Add Surface Information

Input Feature Class: district_road_paved.shp

  • Output from Dissolve

Input Surface: elevation_prj.tif

  • Output from Project Raster

Output Property: SURFACE_LENGTH

NOTE: This tool overwrites the input data.

Exercise #4: Step 5

Table To Excel

Input Table: district_road_paved.shp (2)

  • Output from Add Surface Information

Output Excel File: ...\output\district_road_paved.xls

Loop over road types in Python

We need to repeat

  • Select
  • Intersect
  • Dissolve
  • Add Surface Information
  • Table To Excel

for each road type

We can use Python's list loop (cf. Lecture 6)
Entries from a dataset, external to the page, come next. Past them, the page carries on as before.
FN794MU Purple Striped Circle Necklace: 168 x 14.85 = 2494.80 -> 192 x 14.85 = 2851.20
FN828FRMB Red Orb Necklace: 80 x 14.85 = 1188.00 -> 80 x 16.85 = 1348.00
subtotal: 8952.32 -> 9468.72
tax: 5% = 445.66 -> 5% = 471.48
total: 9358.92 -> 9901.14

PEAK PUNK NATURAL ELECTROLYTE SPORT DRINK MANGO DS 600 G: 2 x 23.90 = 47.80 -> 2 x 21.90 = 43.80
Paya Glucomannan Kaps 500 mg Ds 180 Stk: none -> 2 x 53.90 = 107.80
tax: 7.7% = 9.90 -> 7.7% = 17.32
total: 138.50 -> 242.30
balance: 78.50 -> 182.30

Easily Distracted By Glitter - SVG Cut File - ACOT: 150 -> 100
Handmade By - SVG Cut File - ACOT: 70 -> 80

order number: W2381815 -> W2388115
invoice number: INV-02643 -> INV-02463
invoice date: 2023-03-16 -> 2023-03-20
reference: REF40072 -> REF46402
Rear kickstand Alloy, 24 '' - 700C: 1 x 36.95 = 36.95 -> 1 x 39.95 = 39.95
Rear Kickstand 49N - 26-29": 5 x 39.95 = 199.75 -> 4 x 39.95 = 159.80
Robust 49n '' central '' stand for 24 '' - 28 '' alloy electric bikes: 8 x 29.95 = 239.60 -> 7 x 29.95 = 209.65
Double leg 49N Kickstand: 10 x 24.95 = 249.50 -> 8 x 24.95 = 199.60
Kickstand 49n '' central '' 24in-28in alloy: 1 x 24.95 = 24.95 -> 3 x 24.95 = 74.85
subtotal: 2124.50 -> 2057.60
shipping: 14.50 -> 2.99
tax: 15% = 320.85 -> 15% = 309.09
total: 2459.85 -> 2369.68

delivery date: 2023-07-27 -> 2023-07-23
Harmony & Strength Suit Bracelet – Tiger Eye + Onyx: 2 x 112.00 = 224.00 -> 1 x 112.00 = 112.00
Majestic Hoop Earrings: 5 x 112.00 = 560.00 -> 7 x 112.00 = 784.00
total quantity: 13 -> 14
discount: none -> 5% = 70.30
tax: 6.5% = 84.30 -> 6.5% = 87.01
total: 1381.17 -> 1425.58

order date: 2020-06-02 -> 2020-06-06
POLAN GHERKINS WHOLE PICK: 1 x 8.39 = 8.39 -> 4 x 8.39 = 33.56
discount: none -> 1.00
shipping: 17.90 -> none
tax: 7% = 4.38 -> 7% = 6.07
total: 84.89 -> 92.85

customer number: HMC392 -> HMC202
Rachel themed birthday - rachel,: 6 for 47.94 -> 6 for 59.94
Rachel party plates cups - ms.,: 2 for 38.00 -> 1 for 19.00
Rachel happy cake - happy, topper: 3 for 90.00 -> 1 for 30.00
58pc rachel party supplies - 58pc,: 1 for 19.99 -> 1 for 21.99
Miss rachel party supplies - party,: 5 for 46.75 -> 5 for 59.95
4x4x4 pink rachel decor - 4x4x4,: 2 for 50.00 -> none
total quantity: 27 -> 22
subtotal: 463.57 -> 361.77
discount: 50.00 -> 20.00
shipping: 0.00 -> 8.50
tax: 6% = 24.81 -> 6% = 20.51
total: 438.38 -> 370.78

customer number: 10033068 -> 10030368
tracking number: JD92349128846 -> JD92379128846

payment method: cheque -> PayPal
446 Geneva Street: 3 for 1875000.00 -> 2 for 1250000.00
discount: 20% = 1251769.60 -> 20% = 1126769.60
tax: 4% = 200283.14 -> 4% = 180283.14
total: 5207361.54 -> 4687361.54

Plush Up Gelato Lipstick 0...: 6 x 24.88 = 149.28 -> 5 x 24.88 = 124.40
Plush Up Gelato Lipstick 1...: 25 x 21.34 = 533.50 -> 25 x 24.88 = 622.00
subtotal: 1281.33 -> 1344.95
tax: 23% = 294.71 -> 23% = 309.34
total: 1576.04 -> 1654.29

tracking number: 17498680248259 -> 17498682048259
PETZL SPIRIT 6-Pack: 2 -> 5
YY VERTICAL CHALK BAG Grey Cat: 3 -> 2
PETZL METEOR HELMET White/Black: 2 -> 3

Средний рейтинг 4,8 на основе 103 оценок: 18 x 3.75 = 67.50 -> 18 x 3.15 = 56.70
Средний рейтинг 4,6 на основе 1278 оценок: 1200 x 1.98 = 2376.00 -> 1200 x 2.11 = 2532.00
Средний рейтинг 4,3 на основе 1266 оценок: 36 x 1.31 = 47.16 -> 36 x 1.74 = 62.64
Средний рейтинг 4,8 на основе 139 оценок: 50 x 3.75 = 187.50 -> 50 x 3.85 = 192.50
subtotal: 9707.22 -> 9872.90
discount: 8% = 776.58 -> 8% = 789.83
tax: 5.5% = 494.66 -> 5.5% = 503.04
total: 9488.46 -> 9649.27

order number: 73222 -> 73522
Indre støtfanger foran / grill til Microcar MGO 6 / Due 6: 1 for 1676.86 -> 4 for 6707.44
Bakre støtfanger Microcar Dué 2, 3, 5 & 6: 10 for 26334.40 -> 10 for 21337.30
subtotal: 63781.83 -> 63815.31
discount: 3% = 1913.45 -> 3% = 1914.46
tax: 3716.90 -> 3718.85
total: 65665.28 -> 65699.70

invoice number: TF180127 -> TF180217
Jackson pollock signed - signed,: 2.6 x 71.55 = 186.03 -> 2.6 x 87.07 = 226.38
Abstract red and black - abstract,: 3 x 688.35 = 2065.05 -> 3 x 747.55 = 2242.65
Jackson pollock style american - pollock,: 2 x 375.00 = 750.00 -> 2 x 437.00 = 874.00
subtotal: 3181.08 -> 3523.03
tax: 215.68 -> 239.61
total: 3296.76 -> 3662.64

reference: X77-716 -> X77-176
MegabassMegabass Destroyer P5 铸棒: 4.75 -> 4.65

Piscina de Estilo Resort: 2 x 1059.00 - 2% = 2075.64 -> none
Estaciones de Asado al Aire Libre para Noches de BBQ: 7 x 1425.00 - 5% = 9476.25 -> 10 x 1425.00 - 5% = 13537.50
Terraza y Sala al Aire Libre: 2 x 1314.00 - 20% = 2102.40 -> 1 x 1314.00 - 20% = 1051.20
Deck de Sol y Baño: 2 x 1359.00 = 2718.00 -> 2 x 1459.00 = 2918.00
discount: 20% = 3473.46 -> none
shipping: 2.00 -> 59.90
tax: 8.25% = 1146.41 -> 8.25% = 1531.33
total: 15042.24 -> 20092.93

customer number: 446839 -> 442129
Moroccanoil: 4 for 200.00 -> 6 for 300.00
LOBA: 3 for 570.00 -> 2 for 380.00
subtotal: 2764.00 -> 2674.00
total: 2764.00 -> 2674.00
Loop over road types in Python (cont.)

1. Create the list of road type names

						
							road_types = ["paved","regional","local"]
						
					

2. Start the loop over road types

						
							for road_type in road_types:
						
					

Loop over road types in Python (cont.)

3. Change the output file names by string concatenation

						
road_types = ["paved","regional","local"]
for road_type in road_types:

  print "...Intermediate files being set"
  roads_shp = "temporary\\roads_"+road_type+".shp"
  intersect_shp = "temporary\\intersect_"+road_type+".shp"
  district_road_shp = "temporary\\district_road_"+road_type+".shp"

  print "...Output files being set"
  district_road_xls = "output\\district_road_"+road_type+".xls"

						
					

Loop over road types in Python (cont.)

4. For Select, use if/elif/else statements

						
if road_type == "paved":
  selection_criteria = "\"RUTA\" = 'Departamental' AND ( \"SUPERFICIE\" = 1 OR \"SUPERFICIE\" = 2 )"

elif road_type == "regional":
  selection_criteria = "\"RUTA\" = 'Departamental' AND ( \"SUPERFICIE\" >= 1 OR \"SUPERFICIE\" <= 4 )"

else:
  selection_criteria = "\"RUTA\" = 'Vecinal' AND ( \"SUPERFICIE\" >= 1 OR \"SUPERFICIE\" <= 4 )"

arcpy.Select_analysis(roads_prj_shp, roads_by_type_shp, selection_criteria)
						
					

"Model" model for Excercise 4

lec7models.tbx\exercise4


Model Python Script for Lecture 7

exercise4.py

What we've learned on ArcGIS

  1. Attach new variables in text file to features
  2. Obtain treatment boundary polylines
  3. Obtain polyline midpoints
  4. Split polylines at equal intervals
  5. Obtain boundary segment indicator for spatial RD design
  6. Project raster data
  7. Calculate 3D polyline length

Do you remember which geo-processing tools you used for each of these tasks?